Work instructions:
Starting at the first line of the data, print every line up to and including the one with "- Ein paar abenteuerlustige", but no pictures.

Edit tracking data:

_ _ _ _

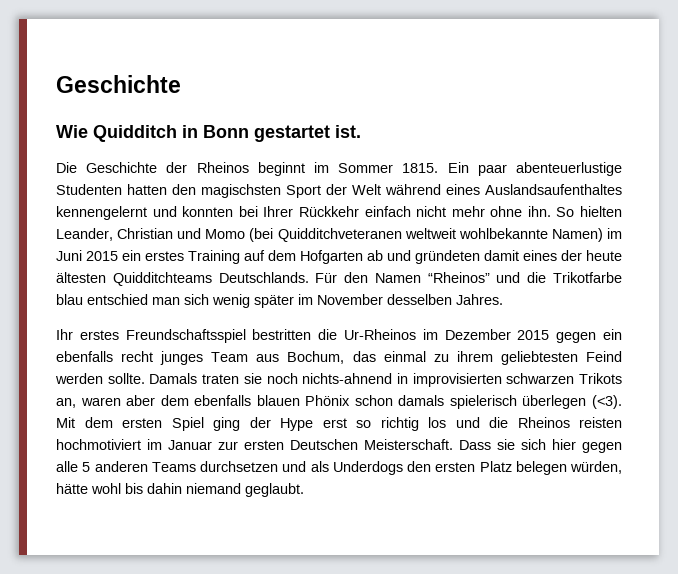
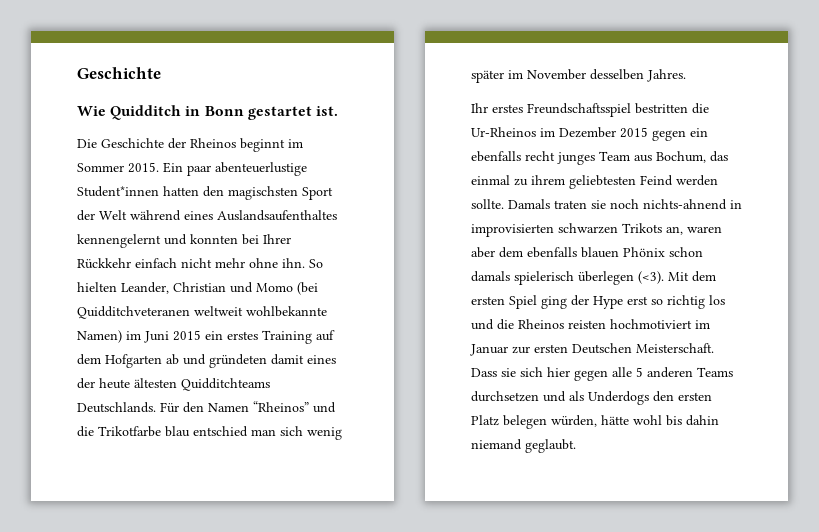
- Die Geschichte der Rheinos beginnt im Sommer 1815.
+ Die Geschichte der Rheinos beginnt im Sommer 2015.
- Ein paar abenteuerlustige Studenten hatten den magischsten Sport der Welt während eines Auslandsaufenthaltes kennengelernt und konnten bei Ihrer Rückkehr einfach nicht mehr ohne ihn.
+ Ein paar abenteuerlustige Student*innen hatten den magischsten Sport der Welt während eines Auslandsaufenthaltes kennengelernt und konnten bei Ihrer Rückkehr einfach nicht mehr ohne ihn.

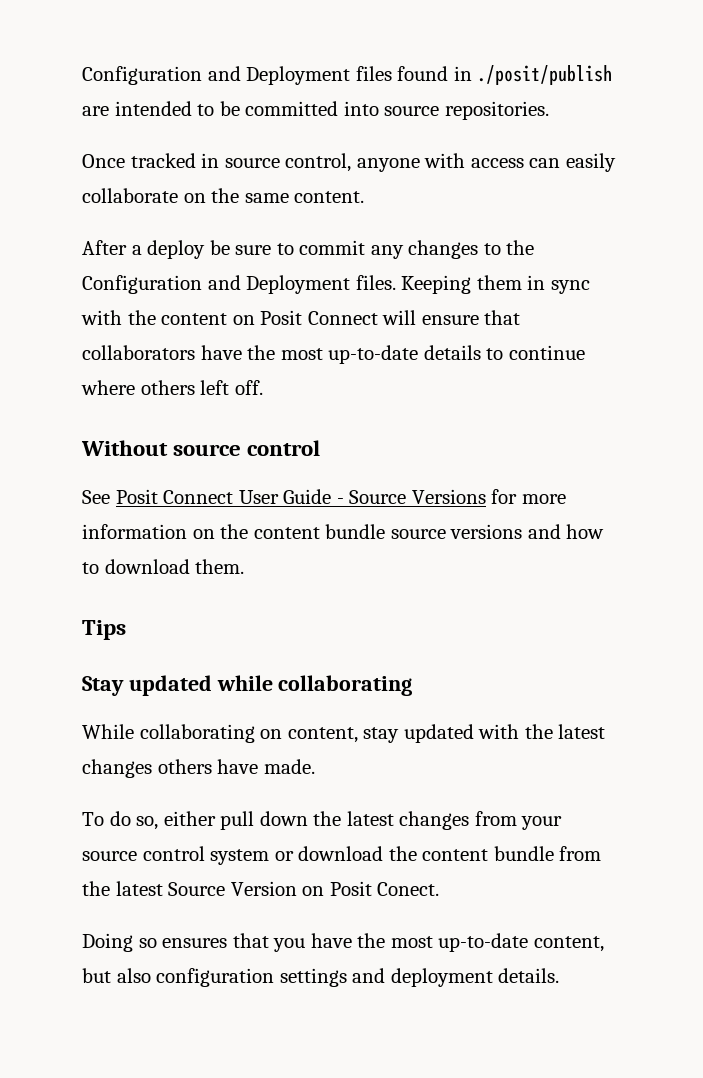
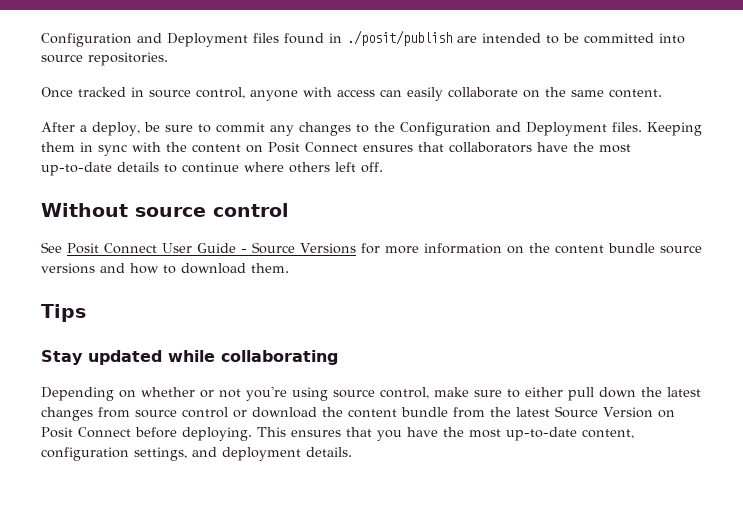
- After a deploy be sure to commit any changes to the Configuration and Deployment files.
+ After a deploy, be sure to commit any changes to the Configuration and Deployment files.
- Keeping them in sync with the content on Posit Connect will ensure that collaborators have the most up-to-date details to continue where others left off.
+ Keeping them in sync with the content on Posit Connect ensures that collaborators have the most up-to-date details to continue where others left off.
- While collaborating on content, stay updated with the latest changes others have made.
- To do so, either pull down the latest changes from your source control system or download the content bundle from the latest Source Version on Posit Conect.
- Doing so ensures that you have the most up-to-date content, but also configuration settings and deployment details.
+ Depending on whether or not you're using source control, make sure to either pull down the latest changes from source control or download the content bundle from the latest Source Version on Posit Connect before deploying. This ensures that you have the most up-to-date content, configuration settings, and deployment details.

_ _ _ _

Result:
- Die Geschichte der Rheinos beginnt im Sommer 1815.
+ Die Geschichte der Rheinos beginnt im Sommer 2015.
- Ein paar abenteuerlustige Studenten hatten den magischsten Sport der Welt während eines Auslandsaufenthaltes kennengelernt und konnten bei Ihrer Rückkehr einfach nicht mehr ohne ihn.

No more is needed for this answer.